Journal of Engineering and Applied Sciences Technology

Introduction

The rapid adoption of electric vehicles (EVs) and the development of Vehicle-to-Grid (V2G) systems mark an important step in the energy landscape. However, amid the promise of sustainable energy integration, a substantial challenge is the peak demand for EV charging during traditional peak hours. This challenge results in a phenomenon known as grid congestion within V2G systems, introducing a host of issues, including inefficiencies, voltage fluctuations, and potential disruptions in power supply. As more EVs simultaneously connect to the grid during periods of high energy demand, the existing infrastructure faces bottlenecks, hindering the smooth flow of Electricity. This paper aims to delve into the intricate problems associated with grid congestion in V2G systems, explore viable solutions to address these challenges and see how school buses during their Mid-day and after-PM run (afternoon – school to home trips) can help in a big way in alleviating this problem.

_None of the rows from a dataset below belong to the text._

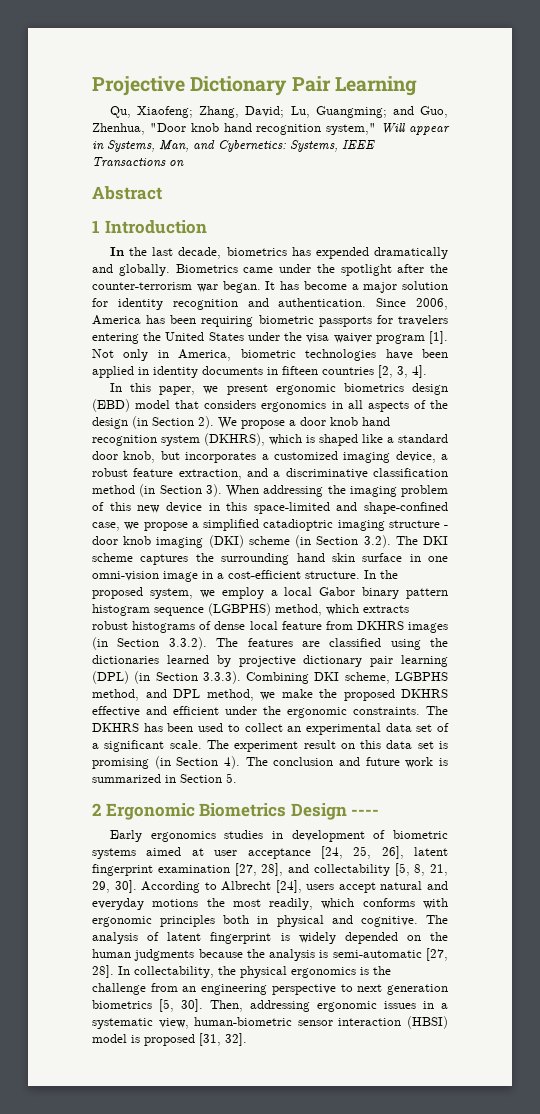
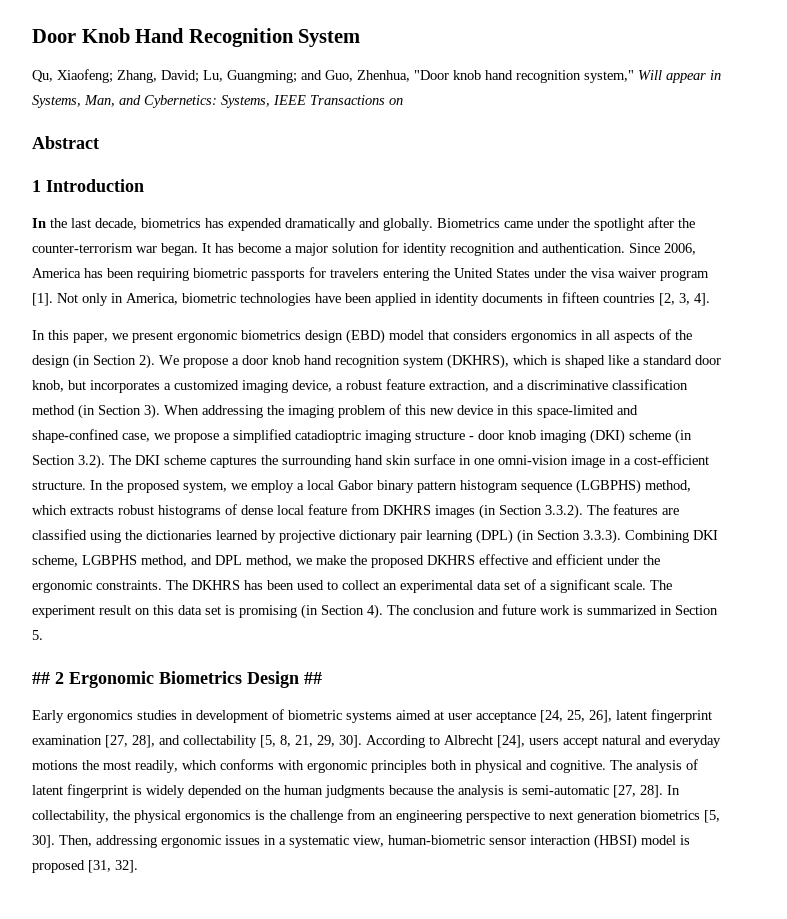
- Projective Dictionary Pair Learning
+ Door Knob Hand Recognition System
- 2 Ergonomic Biometrics Design ----
+ ## 2 Ergonomic Biometrics Design ##

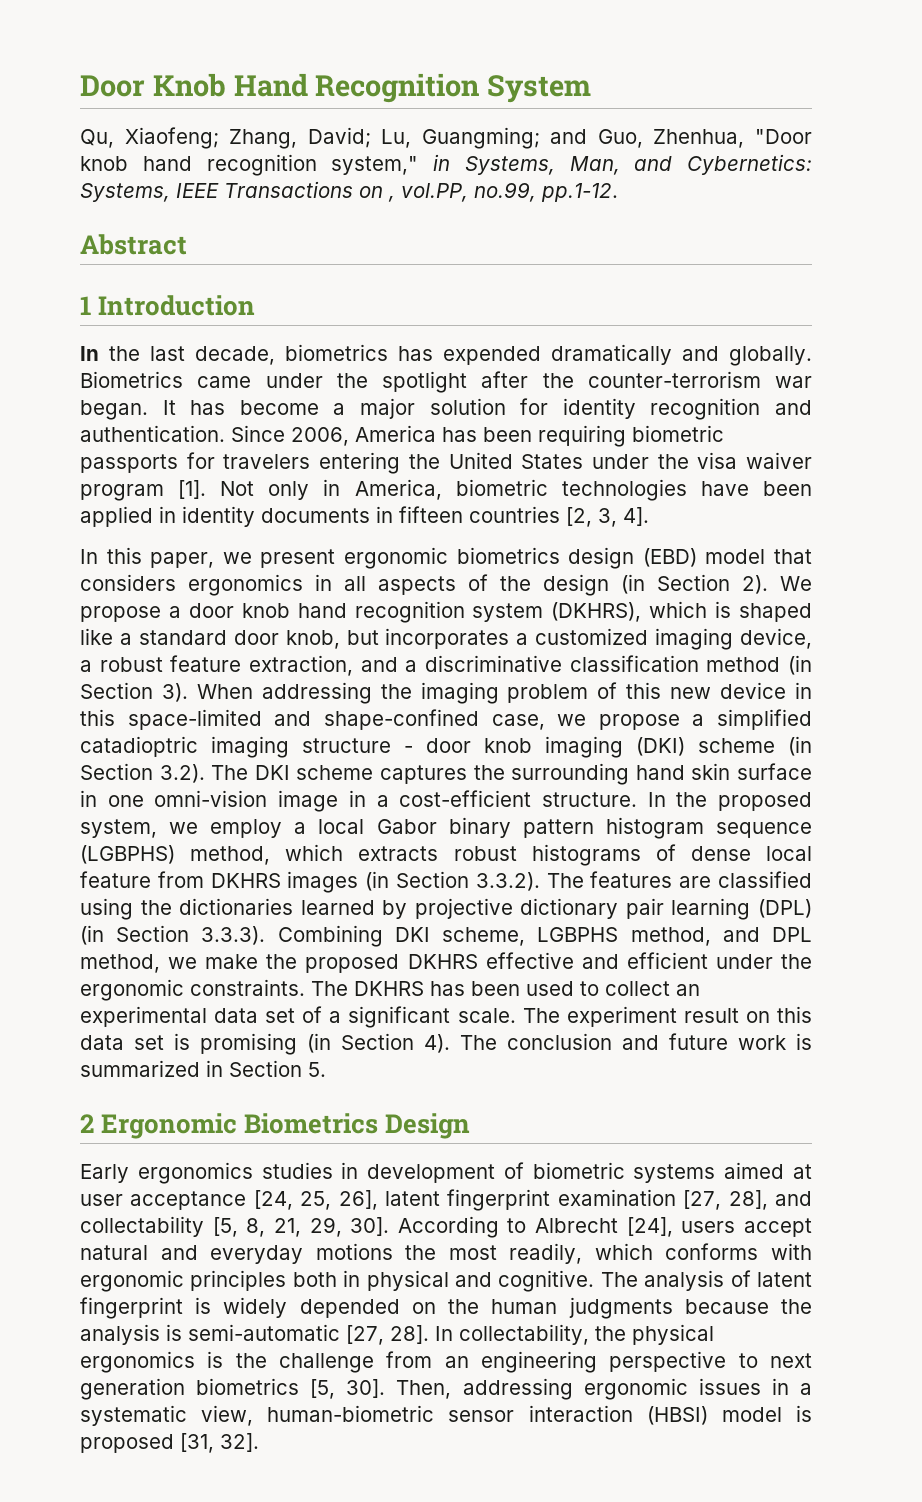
- Qu, Xiaofeng; Zhang, David; Lu, Guangming; and Guo, Zhenhua, "Door knob hand recognition system," Will appear in Systems, Man, and Cybernetics: Systems, IEEE Transactions on
+ Qu, Xiaofeng; Zhang, David; Lu, Guangming; and Guo, Zhenhua, "Door knob hand recognition system," in Systems, Man, and Cybernetics: Systems, IEEE Transactions on , vol.PP, no.99, pp.1-12.
- ## 2 Ergonomic Biometrics Design ##
+ 2 Ergonomic Biometrics Design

Grid Congestion and Inefficiency in V2G

One of the significant challenges in Vehicle-to-Grid (V2G) systems is peak demand for electric vehicle (EV) charging during traditional peak hours. This situation arises when many EVs simultaneously connect to the grid for charging, typically during periods of high energy demand. The challenges associated with peak demand during peak hours in V2G systems lead to several problems, including Grid Congestion. The influx of electric vehicles seeking charging during peak hours can result in grid congestion, causing bottlenecks in the energy distribution infrastructure. Grid congestion hampers the smooth flow of Electricity, leading to inefficiencies, voltage fluctuations, and potential disruptions in power supply. High demand for charging stations during peak hours stresses the existing EV charging infrastructure. Overburdened charging infrastructure leads to delays, increased maintenance requirements, and a higher likelihood of technical failures, affecting the reliability of V2G services. Grid instability further poses risks of voltage fluctuations, frequency deviations, and potential grid failures, jeopardizing the reliability of the entire energy distribution system. Further, peak demand during peak hours leads to spikes in energy prices as utilities may implement peak-demand pricing models as they know the usage during that period is high. Higher energy prices during peak periods can increase costs for EV owners and the grid operator, creating financial challenges and potential disincentives for V2G participation.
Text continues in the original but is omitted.